Work order:
Go through the listing below and list every line with "Север".

Exercise input:
★ ★ ★ ★ ★ ★ ★
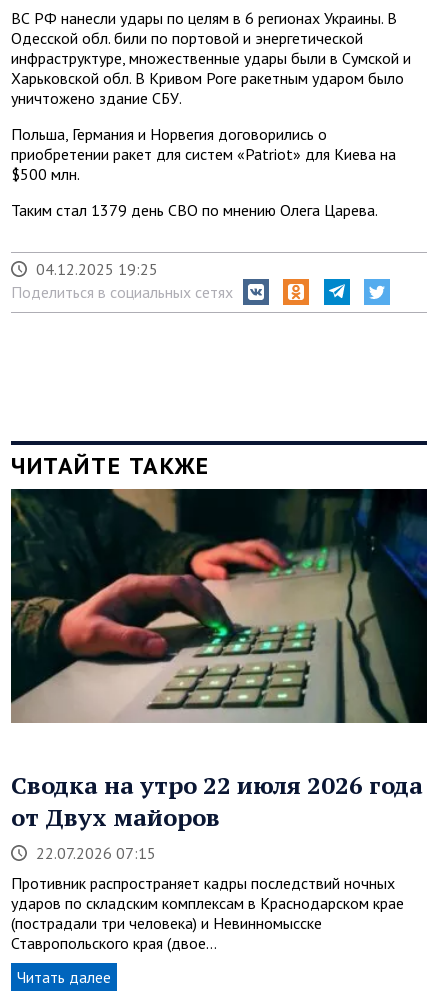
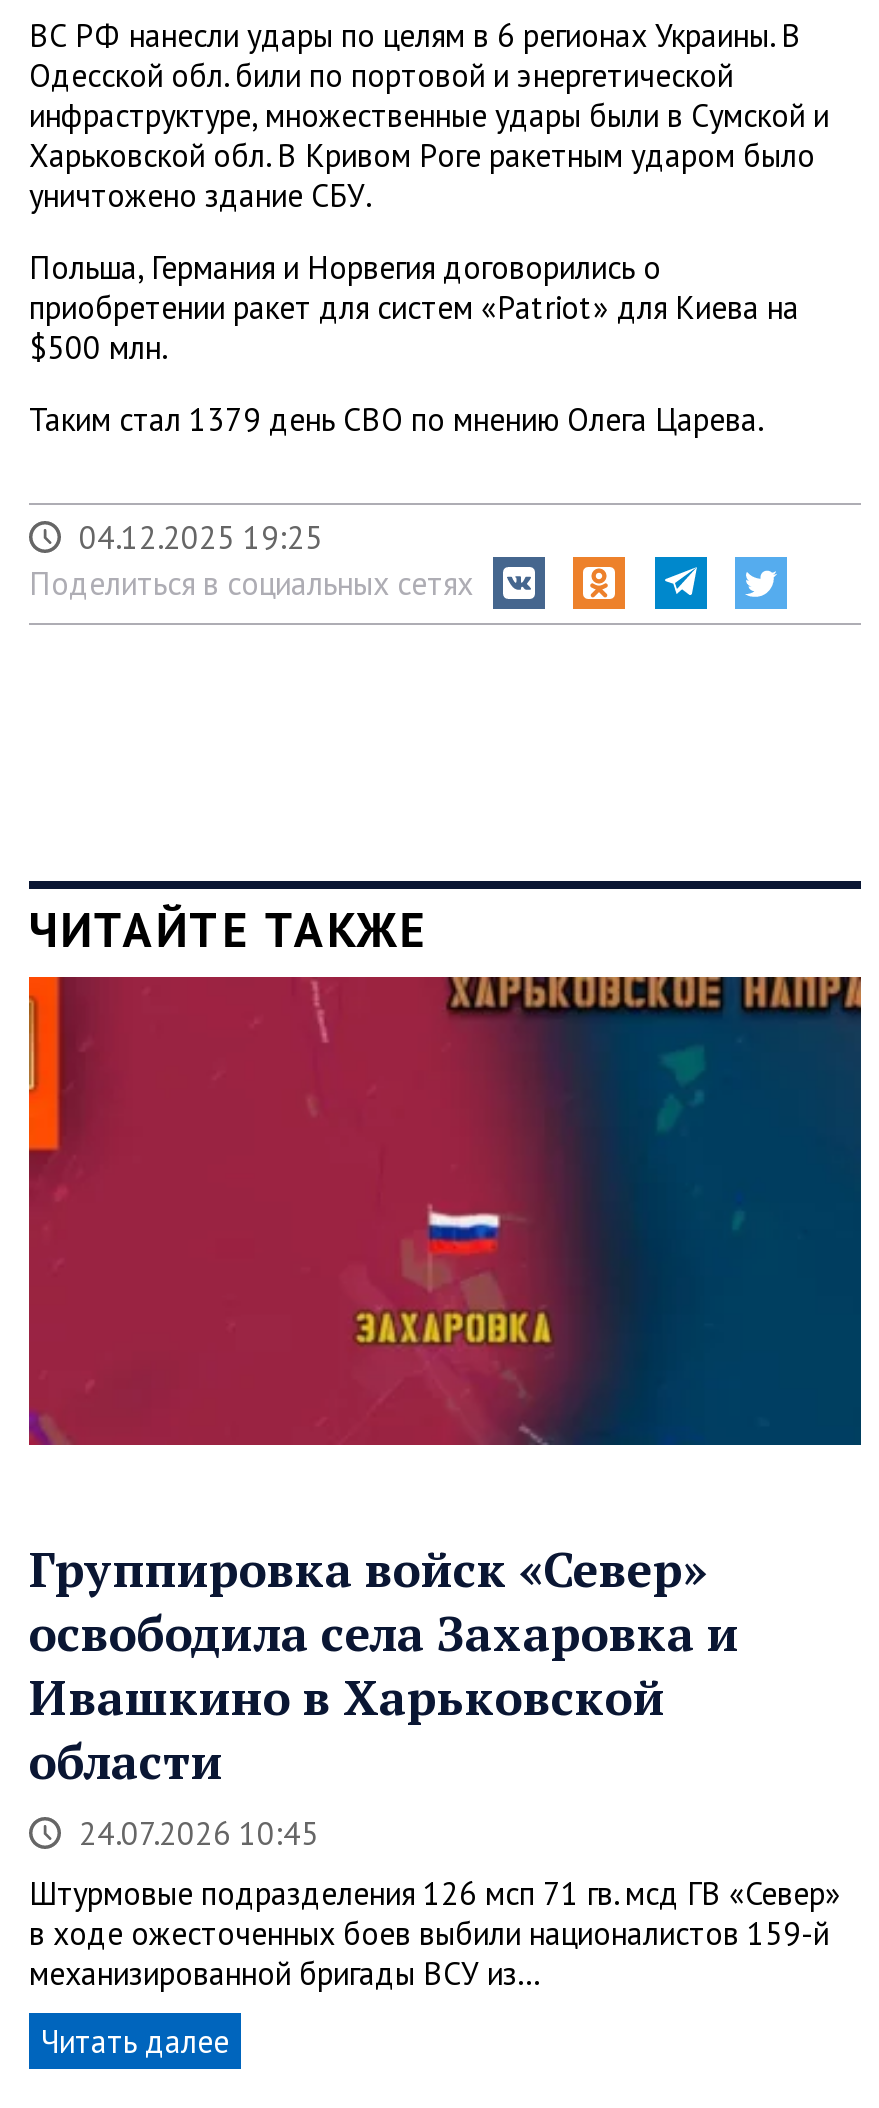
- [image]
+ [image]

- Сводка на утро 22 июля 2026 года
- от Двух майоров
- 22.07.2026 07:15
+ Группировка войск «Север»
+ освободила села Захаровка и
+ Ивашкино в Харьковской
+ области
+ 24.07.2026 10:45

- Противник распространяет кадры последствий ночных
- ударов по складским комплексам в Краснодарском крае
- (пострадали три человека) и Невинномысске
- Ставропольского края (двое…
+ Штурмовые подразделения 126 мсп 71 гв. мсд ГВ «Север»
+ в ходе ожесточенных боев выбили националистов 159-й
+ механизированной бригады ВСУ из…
★ ★ ★ ★ ★ ★ ★
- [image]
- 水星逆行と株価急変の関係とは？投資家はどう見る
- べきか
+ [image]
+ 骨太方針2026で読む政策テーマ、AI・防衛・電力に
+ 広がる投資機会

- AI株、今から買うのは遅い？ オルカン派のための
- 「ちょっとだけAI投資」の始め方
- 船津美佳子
★ ★ ★ ★ ★ ★ ★
Your solution:
+ Группировка войск «Север»
+ Штурмовые подразделения 126 мсп 71 гв. мсд ГВ «Север»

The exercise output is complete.